I think it’s time to move away from the low standards of citizen journalism to a higher standard of civic journalism. A different ethos now has to infect our newsrooms if our journalists are to avoid repeating the transgressions of the Ian Alleyne’s “Crime Watch”.
In a previous post, I mentioned that the Telecommunications Authority of Trinidad and Tobago had issued a legal letter to CCN TV6 and forwarded a copy to the Director of Public Prosecutions in view of the fact that the airing of a video clip on CCN TV6 allegedly depicting the rape of a 13-year-old girl may have constituted a breach of the station’s own ethical guidelines, a breach of the UN Convention on the Rights of the Child and a breach of the Sexual Offences Act.
I described the situation as a watershed moment because TATT’s action, indirectly, issued a call to all media practitioners and media houses to consider more deliberately the need for principled self-regulation in editorial decision-making.
Central to the discussion about principled editorial decision-making is the question of what fundamental responsibility, if any, the journalist has to society. As Klaidman and Beauchamp point out, “We cannot reasonably demand that the press give an account of itself or improve its performance until we determine what it is the press is responsible for doing” (p. 210).
Many scholars and practitioners have considered this fundamental question. The preamble to the Society of Professional Journalists’ (SPJ) Code of Ethics (Society of Professional Journalists, 1996) suggests that the journalist has a civic duty to further public enlightenment, justice and democracy by seeking truth and providing a fair and comprehensive account of events and issues. A central goal of civic journalism is to invigorate people to address issues in a powerful, focused way that shows how ordinary individuals can make a difference.

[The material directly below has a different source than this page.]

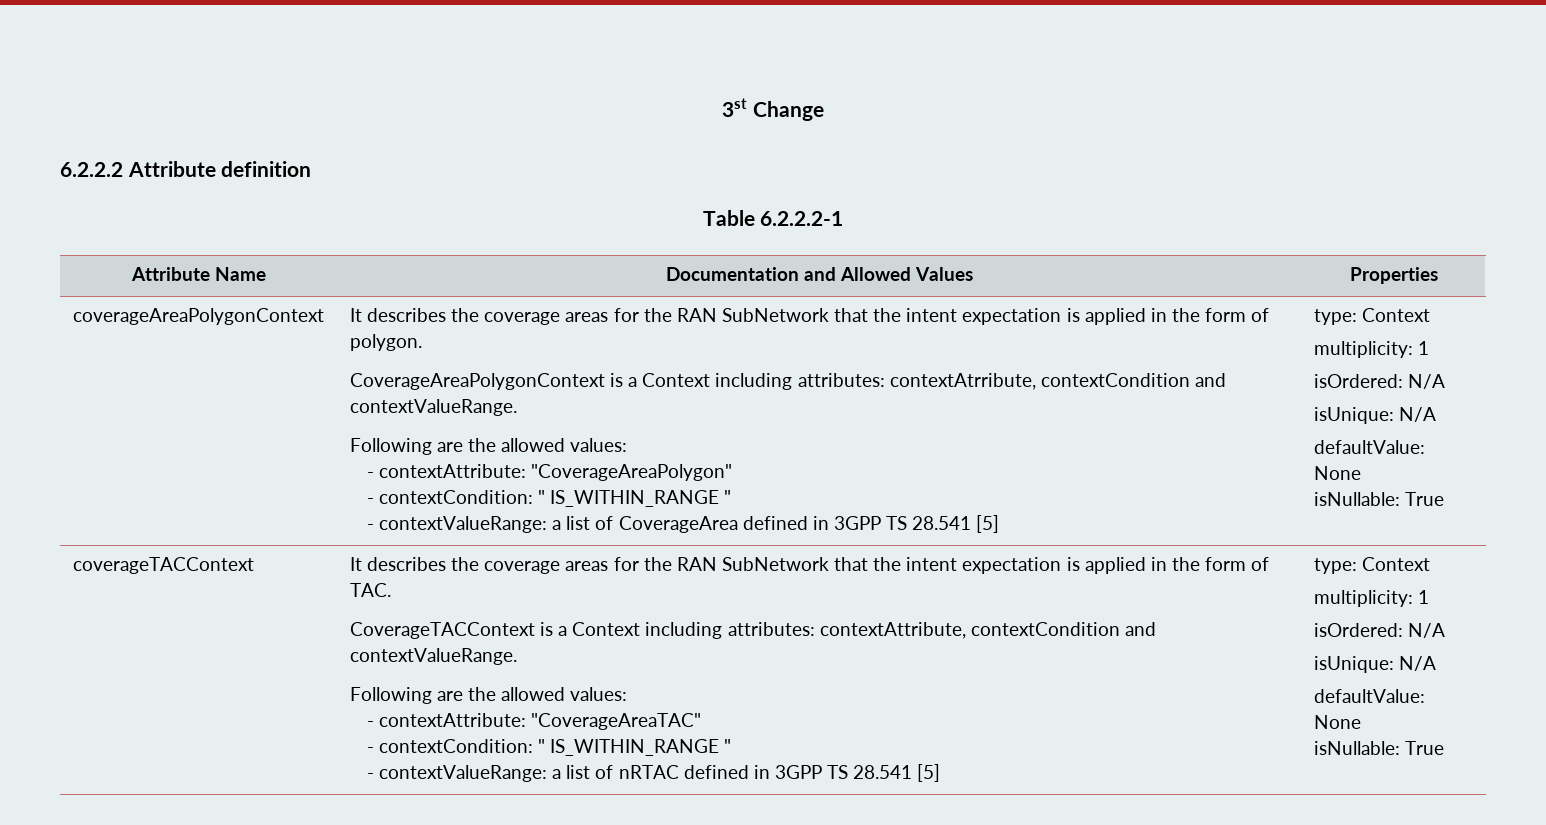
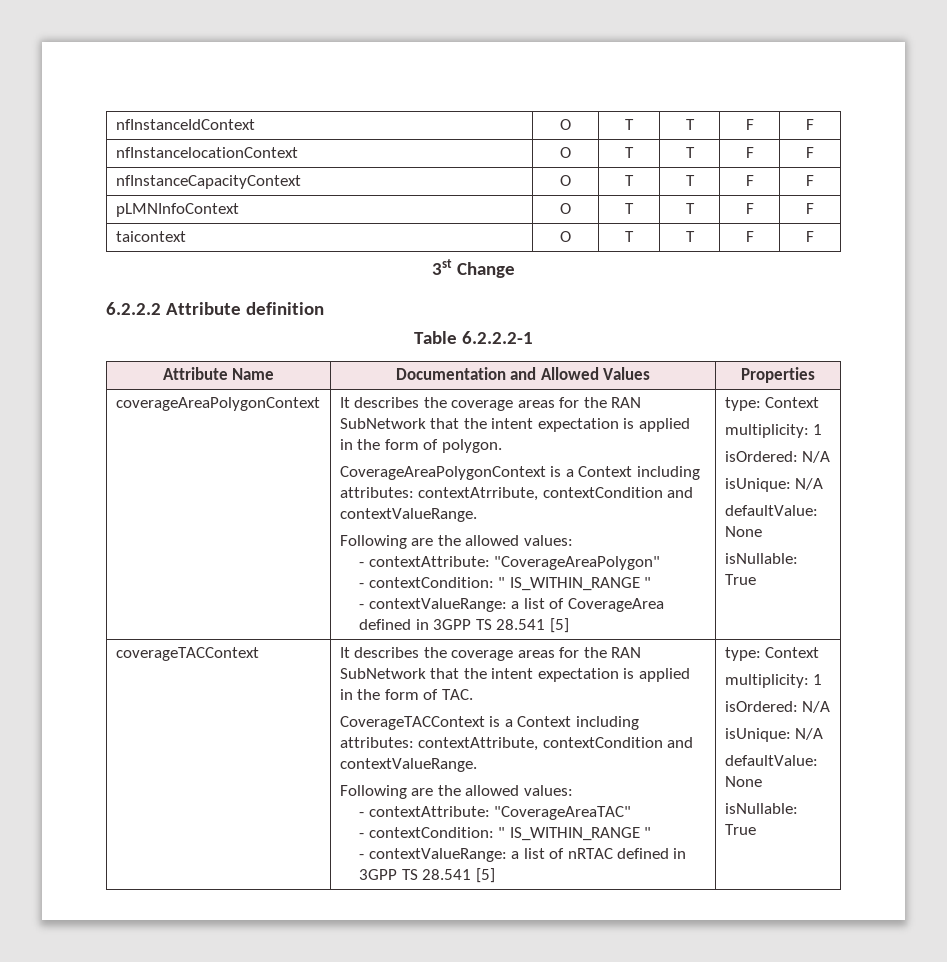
+ nfInstanceIdContext | O | T | T | F | F
+ nfInstancelocationContext | O | T | T | F | F
+ nfInstanceCapacityContext | O | T | T | F | F
+ pLMNInfoContext | O | T | T | F | F
+ taicontext | O | T | T | F | F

Kovach and Rosenstiel (2001) identify six broad principles of journalistic responsibility to wider society: disinterested pursuit of truth; loyalty to the public; commitment to the rigour of diligent verification; independence from other interests, including employers and subjects; independent monitoring of the powerful few in society; and brokering for public debate, criticism and compromise. The authors’ position appears to be that the journalist’s primary responsibility is to report factually and impartially on relevant issues and current events.
Voakes’ (1999) highlights four dimensions and indicators of civic journalism: enterprise, information for decision-making, facilitation of discourse, and attention to citizens’ concerns (p. 759).
And Nip (2008) lists six ideas and techniques that are components of civic journalism. His list includes listening to the public to help shape the news agenda, giving ordinary people a voice, and covering stories in a way that facilitates public understanding and stimulates citizen deliberation of the problems behind the stories (p. 180).
However, even among proponents of civic journalism, no consensually delineated definition of the term has yet emerged. Since its emergence in the United States of America following the 1988 Presidential Elections, civic journalism has become highly contested as a theory and as a practice (Davis, 2000).
I tend to agree with Rosen (2000), who says that civic journalism involves: “seeing people as citizens rather than spectators…making it easier for people to become engaged in, as well as informed about public life, local culture and politics. Seeing discussion and debate as democratic arts that journalists have a clear interest in strengthening…learning to frame the news in a way that invites people into civic activity and political conversation…reducing the personal and professional costs of an unearned or reflexive cynicism that is strongly rooted in newsroom culture. Finally, reclaiming for trained professionals a stronger civic identity, so that journalists can be better citizens and better journalists for fellow citizens” (p. 680).
Nobody rises to low expectations. I think we all need to get past the sensational so-called “citizen journalism” of Ian Alleyne and reach for a higher standard of civic journalism.
Davis, S. (2000). Public Journalism: The case against. Journalism Studies , 1 (4), 686-8.
Klaidman, S., & Beauchamp, T. L. (1987). The virtuous journalist. New York: Oxford University Press.
Kovach, B., & Rosenstiel, T. (2001). Elements of journalism: What newspeople should know and the public should expect. New York: Crown Publishers.
Nip, J. (2008). The last days of civic journalism: The case of the Savannah Morning News. Journalism Practice , 2, pp. 179-196.
Rosen, J. (2000). Questions and answers about public journalism. Journalism Studies , 4 (1), 679-82.
Voakes, P. (1999). Civic duties: Newspaper journalists’ views on public journalism. Journalism & Mass Communication Quarterly , 76, 756-774.